[Start of Attachment]
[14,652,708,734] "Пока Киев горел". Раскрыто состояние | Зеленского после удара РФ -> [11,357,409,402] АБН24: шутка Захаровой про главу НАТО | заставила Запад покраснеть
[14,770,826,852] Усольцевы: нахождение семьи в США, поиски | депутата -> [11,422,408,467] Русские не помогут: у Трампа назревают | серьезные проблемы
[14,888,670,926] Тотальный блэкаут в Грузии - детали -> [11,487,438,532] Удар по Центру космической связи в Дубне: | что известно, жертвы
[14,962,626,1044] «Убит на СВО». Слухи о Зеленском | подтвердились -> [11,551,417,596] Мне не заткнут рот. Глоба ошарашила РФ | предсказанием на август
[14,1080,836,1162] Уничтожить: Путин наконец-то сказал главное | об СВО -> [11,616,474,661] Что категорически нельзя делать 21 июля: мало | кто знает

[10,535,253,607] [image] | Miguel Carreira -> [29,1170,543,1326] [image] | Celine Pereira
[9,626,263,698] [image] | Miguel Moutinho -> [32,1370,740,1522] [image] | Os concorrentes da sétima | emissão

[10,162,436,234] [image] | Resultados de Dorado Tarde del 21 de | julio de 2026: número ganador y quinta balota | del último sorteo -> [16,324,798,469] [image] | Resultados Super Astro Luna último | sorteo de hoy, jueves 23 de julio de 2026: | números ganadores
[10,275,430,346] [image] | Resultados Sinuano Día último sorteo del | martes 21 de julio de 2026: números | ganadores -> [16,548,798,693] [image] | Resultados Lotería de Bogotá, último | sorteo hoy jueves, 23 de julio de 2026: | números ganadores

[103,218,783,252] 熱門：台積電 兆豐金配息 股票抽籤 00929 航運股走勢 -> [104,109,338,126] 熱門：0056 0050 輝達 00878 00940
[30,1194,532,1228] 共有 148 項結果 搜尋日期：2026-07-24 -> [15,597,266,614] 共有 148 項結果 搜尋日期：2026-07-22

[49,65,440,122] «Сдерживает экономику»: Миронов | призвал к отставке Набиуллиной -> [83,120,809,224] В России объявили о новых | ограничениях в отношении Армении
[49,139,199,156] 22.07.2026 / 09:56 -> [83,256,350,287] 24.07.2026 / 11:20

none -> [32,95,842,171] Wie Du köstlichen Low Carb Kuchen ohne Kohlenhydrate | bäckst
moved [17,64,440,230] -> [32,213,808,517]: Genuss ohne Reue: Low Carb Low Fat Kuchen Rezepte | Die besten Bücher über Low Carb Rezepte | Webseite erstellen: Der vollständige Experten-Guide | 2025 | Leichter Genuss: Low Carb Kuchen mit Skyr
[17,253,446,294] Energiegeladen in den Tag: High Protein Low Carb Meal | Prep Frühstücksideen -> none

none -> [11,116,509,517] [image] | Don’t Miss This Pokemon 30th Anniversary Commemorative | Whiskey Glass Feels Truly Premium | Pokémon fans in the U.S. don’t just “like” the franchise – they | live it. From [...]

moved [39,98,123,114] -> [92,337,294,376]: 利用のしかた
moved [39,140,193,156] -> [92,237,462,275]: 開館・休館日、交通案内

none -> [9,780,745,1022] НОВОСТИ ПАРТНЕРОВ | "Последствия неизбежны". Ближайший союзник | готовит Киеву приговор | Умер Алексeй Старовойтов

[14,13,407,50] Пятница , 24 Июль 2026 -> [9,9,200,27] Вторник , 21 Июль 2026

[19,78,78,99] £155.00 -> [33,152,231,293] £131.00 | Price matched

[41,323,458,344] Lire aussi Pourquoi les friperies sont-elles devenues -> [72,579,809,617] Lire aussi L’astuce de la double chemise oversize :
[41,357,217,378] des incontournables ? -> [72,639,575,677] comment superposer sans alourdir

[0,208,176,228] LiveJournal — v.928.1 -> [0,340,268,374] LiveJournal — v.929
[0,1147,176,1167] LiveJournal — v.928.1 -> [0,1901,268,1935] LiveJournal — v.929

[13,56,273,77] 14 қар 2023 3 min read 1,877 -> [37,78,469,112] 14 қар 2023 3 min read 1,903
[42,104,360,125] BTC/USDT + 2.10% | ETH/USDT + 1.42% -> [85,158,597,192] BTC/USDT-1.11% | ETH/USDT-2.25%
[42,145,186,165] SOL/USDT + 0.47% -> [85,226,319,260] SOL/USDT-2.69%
[End of Attachment]
§ Your task
Hand back the whole listing, exactly as it is.

§ Response to the task
[14,652,708,734] "Пока Киев горел". Раскрыто состояние | Зеленского после удара РФ -> [11,357,409,402] АБН24: шутка Захаровой про главу НАТО | заставила Запад покраснеть
[14,770,826,852] Усольцевы: нахождение семьи в США, поиски | депутата -> [11,422,408,467] Русские не помогут: у Трампа назревают | серьезные проблемы
[14,888,670,926] Тотальный блэкаут в Грузии - детали -> [11,487,438,532] Удар по Центру космической связи в Дубне: | что известно, жертвы
[14,962,626,1044] «Убит на СВО». Слухи о Зеленском | подтвердились -> [11,551,417,596] Мне не заткнут рот. Глоба ошарашила РФ | предсказанием на август
[14,1080,836,1162] Уничтожить: Путин наконец-то сказал главное | об СВО -> [11,616,474,661] Что категорически нельзя делать 21 июля: мало | кто знает

[10,535,253,607] [image] | Miguel Carreira -> [29,1170,543,1326] [image] | Celine Pereira
[9,626,263,698] [image] | Miguel Moutinho -> [32,1370,740,1522] [image] | Os concorrentes da sétima | emissão

[10,162,436,234] [image] | Resultados de Dorado Tarde del 21 de | julio de 2026: número ganador y quinta balota | del último sorteo -> [16,324,798,469] [image] | Resultados Super Astro Luna último | sorteo de hoy, jueves 23 de julio de 2026: | números ganadores
[10,275,430,346] [image] | Resultados Sinuano Día último sorteo del | martes 21 de julio de 2026: números | ganadores -> [16,548,798,693] [image] | Resultados Lotería de Bogotá, último | sorteo hoy jueves, 23 de julio de 2026: | números ganadores

[103,218,783,252] 熱門：台積電 兆豐金配息 股票抽籤 00929 航運股走勢 -> [104,109,338,126] 熱門：0056 0050 輝達 00878 00940
[30,1194,532,1228] 共有 148 項結果 搜尋日期：2026-07-24 -> [15,597,266,614] 共有 148 項結果 搜尋日期：2026-07-22

[49,65,440,122] «Сдерживает экономику»: Миронов | призвал к отставке Набиуллиной -> [83,120,809,224] В России объявили о новых | ограничениях в отношении Армении
[49,139,199,156] 22.07.2026 / 09:56 -> [83,256,350,287] 24.07.2026 / 11:20

none -> [32,95,842,171] Wie Du köstlichen Low Carb Kuchen ohne Kohlenhydrate | bäckst
moved [17,64,440,230] -> [32,213,808,517]: Genuss ohne Reue: Low Carb Low Fat Kuchen Rezepte | Die besten Bücher über Low Carb Rezepte | Webseite erstellen: Der vollständige Experten-Guide | 2025 | Leichter Genuss: Low Carb Kuchen mit Skyr
[17,253,446,294] Energiegeladen in den Tag: High Protein Low Carb Meal | Prep Frühstücksideen -> none

none -> [11,116,509,517] [image] | Don’t Miss This Pokemon 30th Anniversary Commemorative | Whiskey Glass Feels Truly Premium | Pokémon fans in the U.S. don’t just “like” the franchise – they | live it. From [...]

moved [39,98,123,114] -> [92,337,294,376]: 利用のしかた
moved [39,140,193,156] -> [92,237,462,275]: 開館・休館日、交通案内

none -> [9,780,745,1022] НОВОСТИ ПАРТНЕРОВ | "Последствия неизбежны". Ближайший союзник | готовит Киеву приговор | Умер Алексeй Старовойтов

[14,13,407,50] Пятница , 24 Июль 2026 -> [9,9,200,27] Вторник , 21 Июль 2026

[19,78,78,99] £155.00 -> [33,152,231,293] £131.00 | Price matched

[41,323,458,344] Lire aussi Pourquoi les friperies sont-elles devenues -> [72,579,809,617] Lire aussi L’astuce de la double chemise oversize :
[41,357,217,378] des incontournables ? -> [72,639,575,677] comment superposer sans alourdir

[0,208,176,228] LiveJournal — v.928.1 -> [0,340,268,374] LiveJournal — v.929
[0,1147,176,1167] LiveJournal — v.928.1 -> [0,1901,268,1935] LiveJournal — v.929

[13,56,273,77] 14 қар 2023 3 min read 1,877 -> [37,78,469,112] 14 қар 2023 3 min read 1,903
[42,104,360,125] BTC/USDT + 2.10% | ETH/USDT + 1.42% -> [85,158,597,192] BTC/USDT-1.11% | ETH/USDT-2.25%
[42,145,186,165] SOL/USDT + 0.47% -> [85,226,319,260] SOL/USDT-2.69%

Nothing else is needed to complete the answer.